I know its probably not the same but my squat form is shocking if i haven’t warmed up/ stretched/ loosed my hamstrings and hips. It just feels like i’m a 90 year old man trying to bend over slightly. After some RDLs and some clam shells but squats feel smooth most of the time.
I did stop squatting for years due to my disc issues in my back. My old gym had a brilliant hack squat that actually felt really good and smooth. My current gym’s hack squat feels 100% on my lower back for some reason and i hate it. It also has an ironbound squat machine thing which i like (kinda like a safety bar squat) but i don’t think it gives the same back for buck at all.
Its also worth noting that on the squat machine i was repping 200kg but on a real squat i’m struggling at 100kg at the moment. I also feel faster and more powerful doing real squats.
Injuries are a pain though and if the best thing is to give them up then i’d listen to your body (although i ignore mine ).
I’ll try a bit more of an extensive warm-up on Thursday. I feel like I went a bit narrow last time out to avoid that little bit of adductor irritation, but it actually caused more as I just wasn’t stable! Next time if it doesn’t go well though i’ll plan to quit and then end up thinking something like my toes are wrong or I looked an inch higher than I should have. I just get into a silly cycle with it. It’s quite embarassing considering how long I’ve been gymming for and how I felt I was a half-decent squatter in the past. It used to feel natural and easy, now because of long-term injury I’m not sure it ever will again.

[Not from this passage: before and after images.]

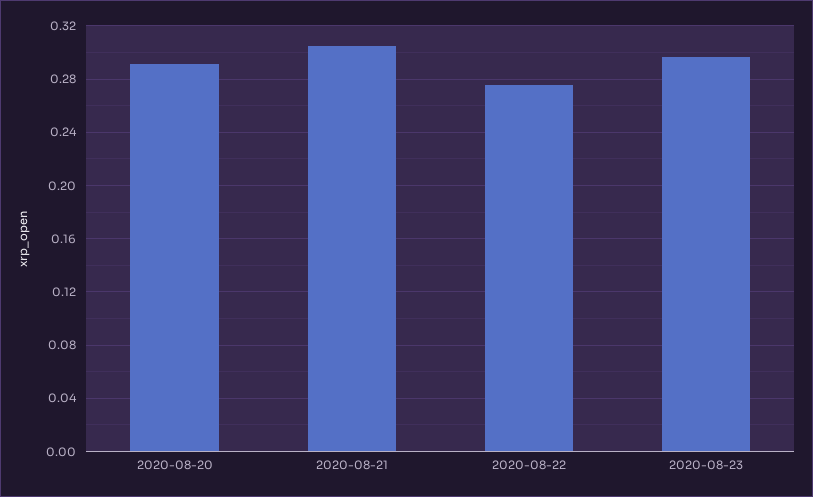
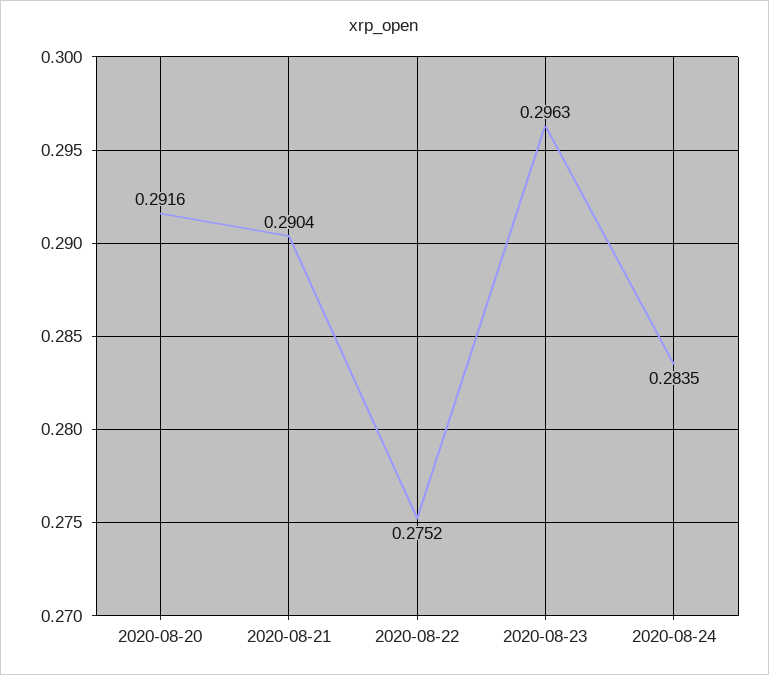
2020-08-21: 0.305 -> 0.2904
2020-08-24: none -> 0.2835

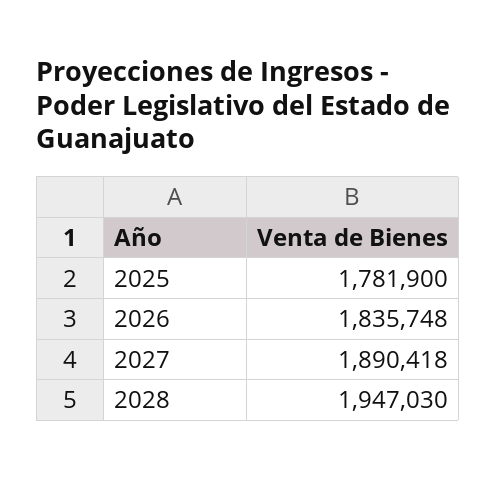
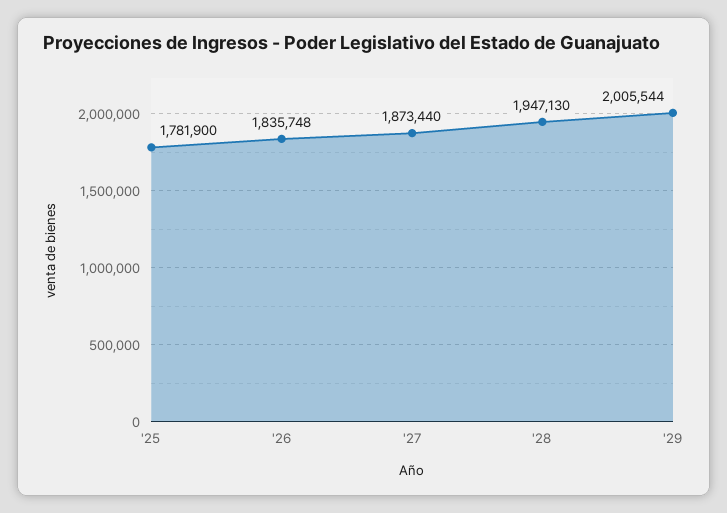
2027: 1890418 -> 1873440
2028: 1947030 -> 1947130
'29: none -> 2005544

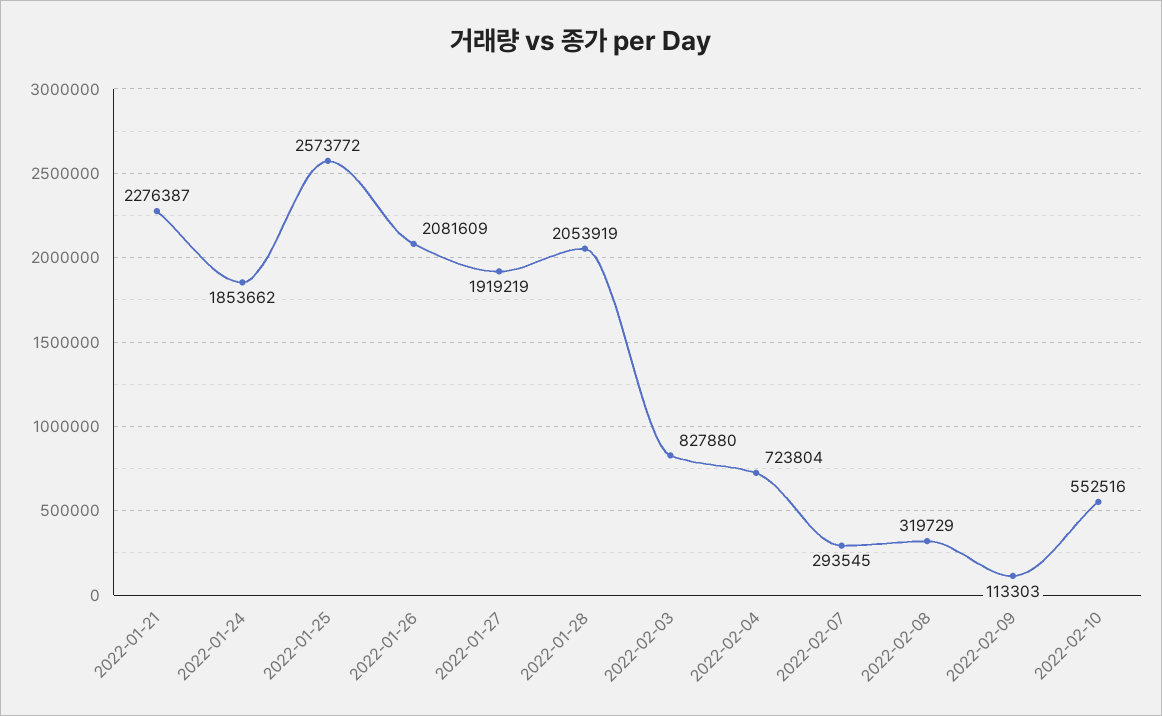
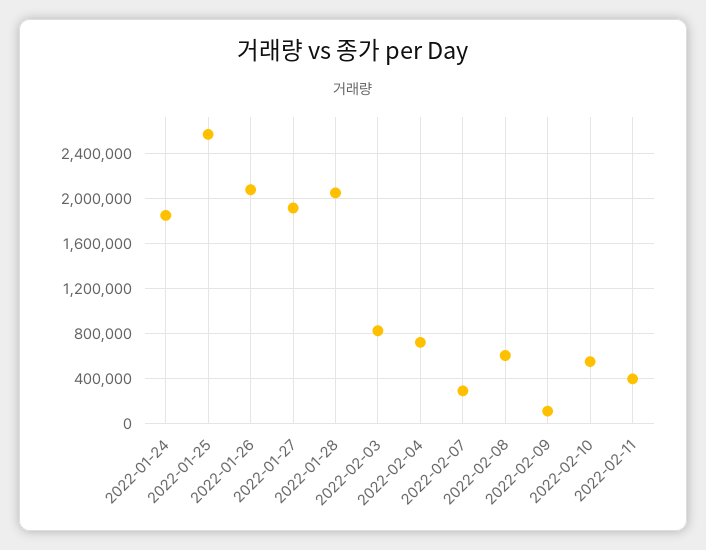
2022-01-21: 2276387 -> none
2022-02-08: 319729 -> 600000
2022-02-11: none -> 400000

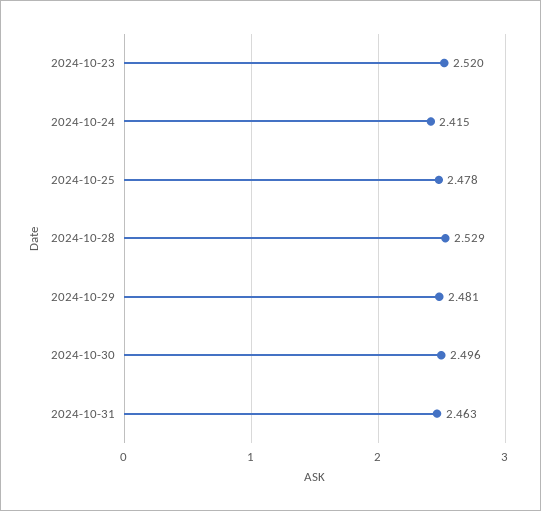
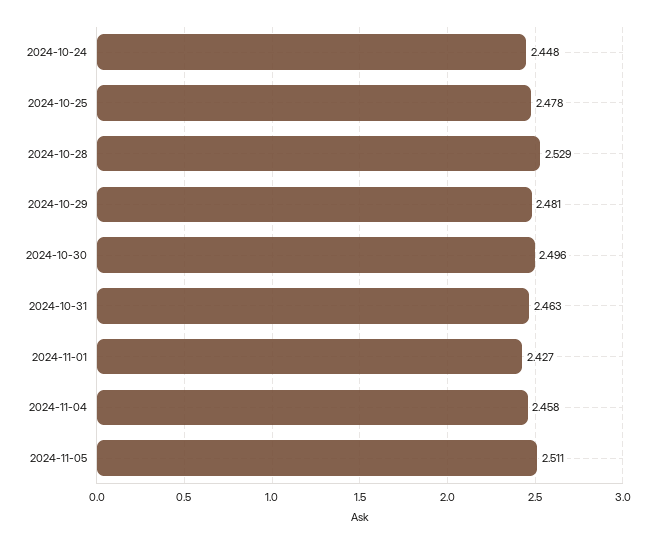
2024-10-23: 2.52 -> none
2024-10-24: 2.415 -> 2.448
2024-11-01: none -> 2.427
2024-11-04: none -> 2.458
2024-11-05: none -> 2.511

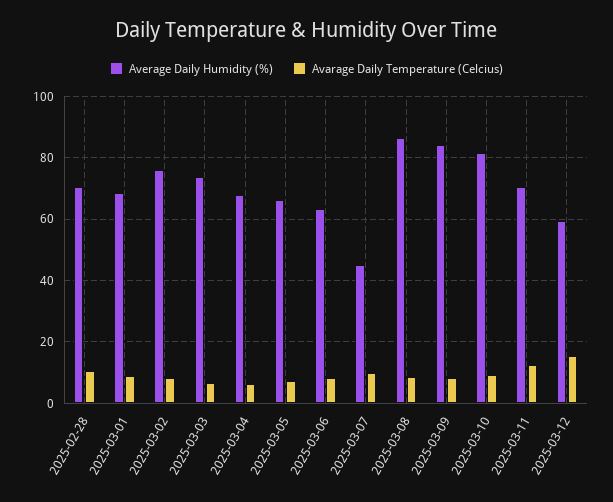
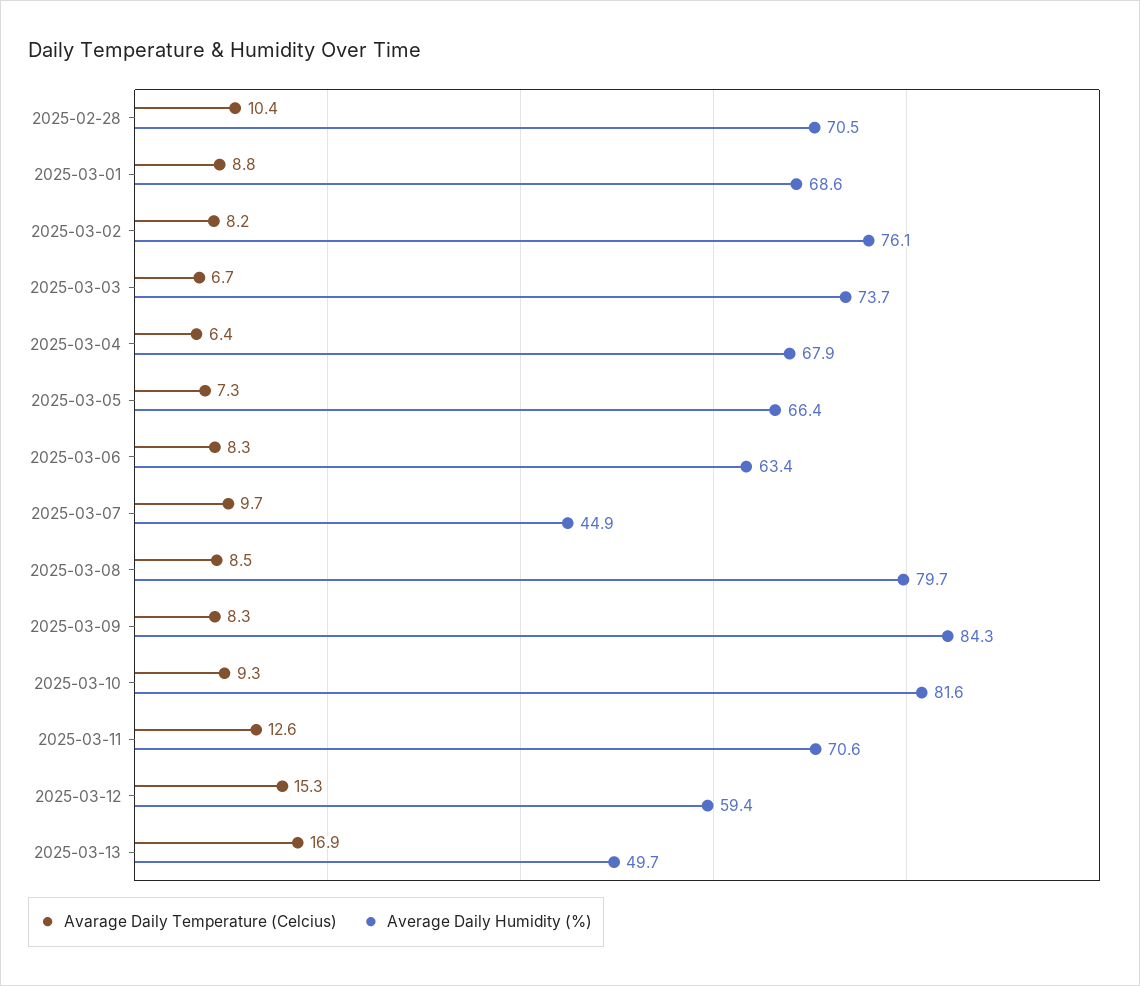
Average Daily Humidity (%), 2025-03-08: 86 -> 79.7
Avarage Daily Temperature (Celcius), 2025-03-13: none -> 16.9
Average Daily Humidity (%), 2025-03-13: none -> 49.7

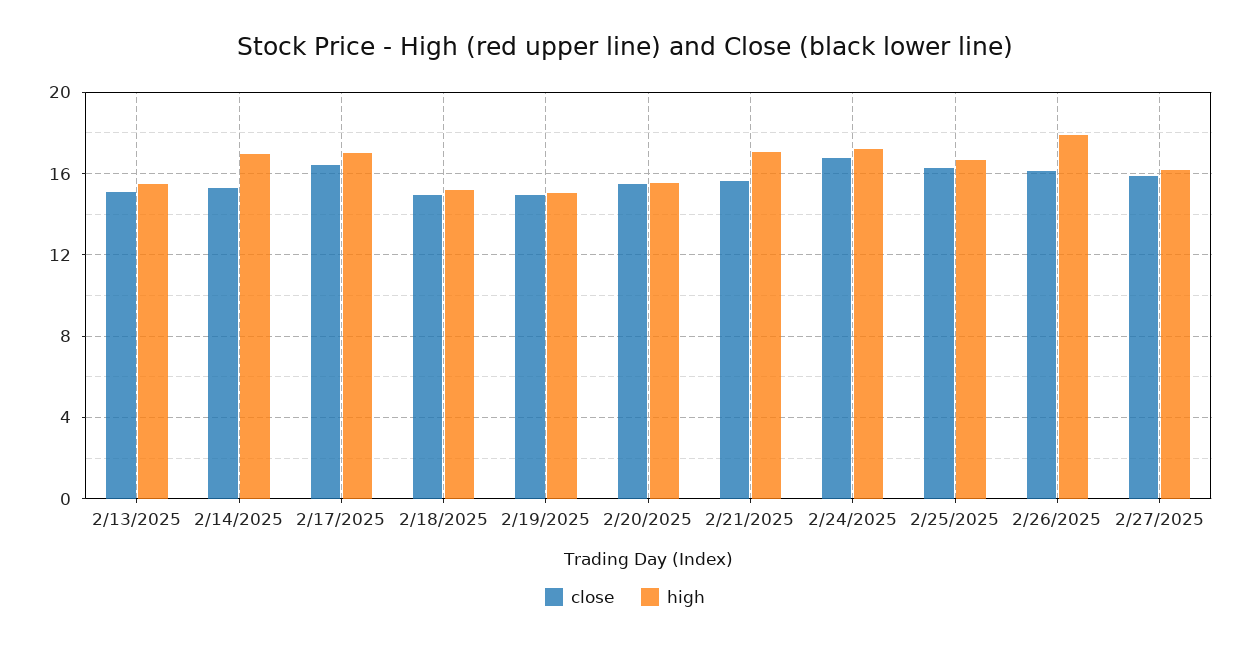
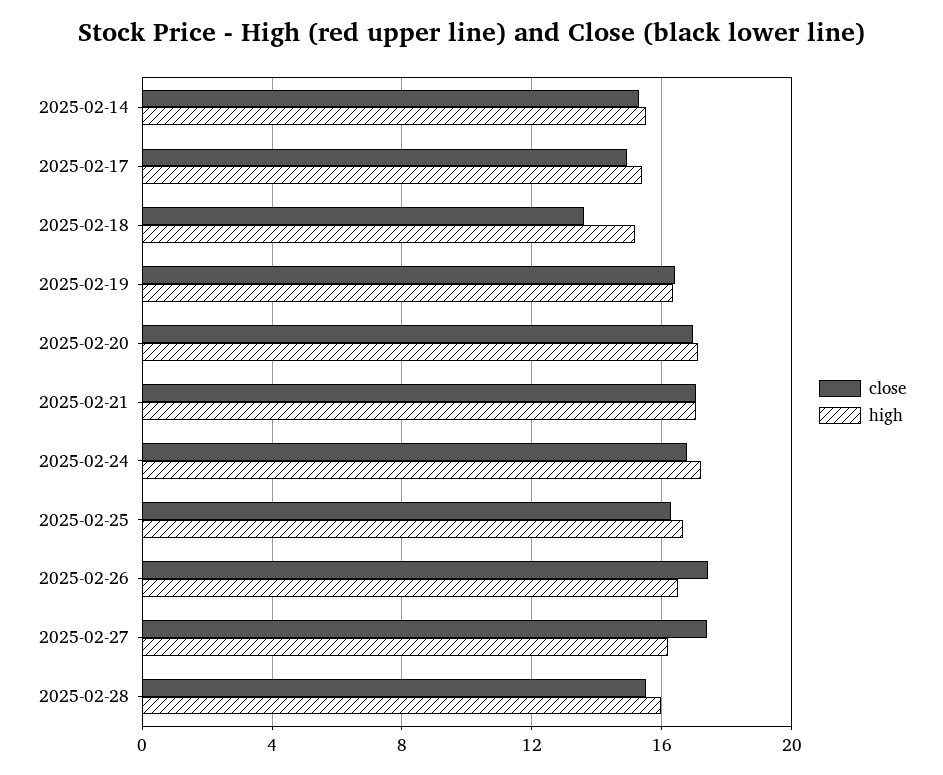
close, 2/13/2025: 15 -> none
high, 2/13/2025: 15.5 -> none
high, 2/14/2025: 17 -> 15.5
close, 2/17/2025: 16.5 -> 15
high, 2/17/2025: 17 -> 15.5
close, 2/18/2025: 15 -> 13.5
close, 2/19/2025: 15 -> 16.5
high, 2/19/2025: 15 -> 16.5
close, 2/20/2025: 15.5 -> 17
high, 2/20/2025: 15.5 -> 17
close, 2/21/2025: 15.5 -> 17
close, 2/26/2025: 16 -> 17.5
high, 2/26/2025: 18 -> 16.5
close, 2/27/2025: 16 -> 17.5
close, 2025-02-28: none -> 15.5
high, 2025-02-28: none -> 16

Went in today for an upper in spite of the bicep strain. No pain during seated OHP, although I really had to grind for a +1 on my first set and thought it smarter to drop 10% off the bar for my second and third sets. I was training reverse pyramid before my layoff so I may just end up transitioning that way anyway. I’ve never been a fan of straight sets on pushes really. I love backing off twice as it feels like I have 3 opportunities to progress whereas straight sets always felt more collective
I kept the weight down on DB Bench as getting the dumbells in and out of position could be asking for trouble. Busted out 3 sets of 15 and was surprised with how light I had to go to get that tbh. May actually stay in this rep range for a month or two and then taper back up to hopefully hitting close to my previous best in the 8 rep range.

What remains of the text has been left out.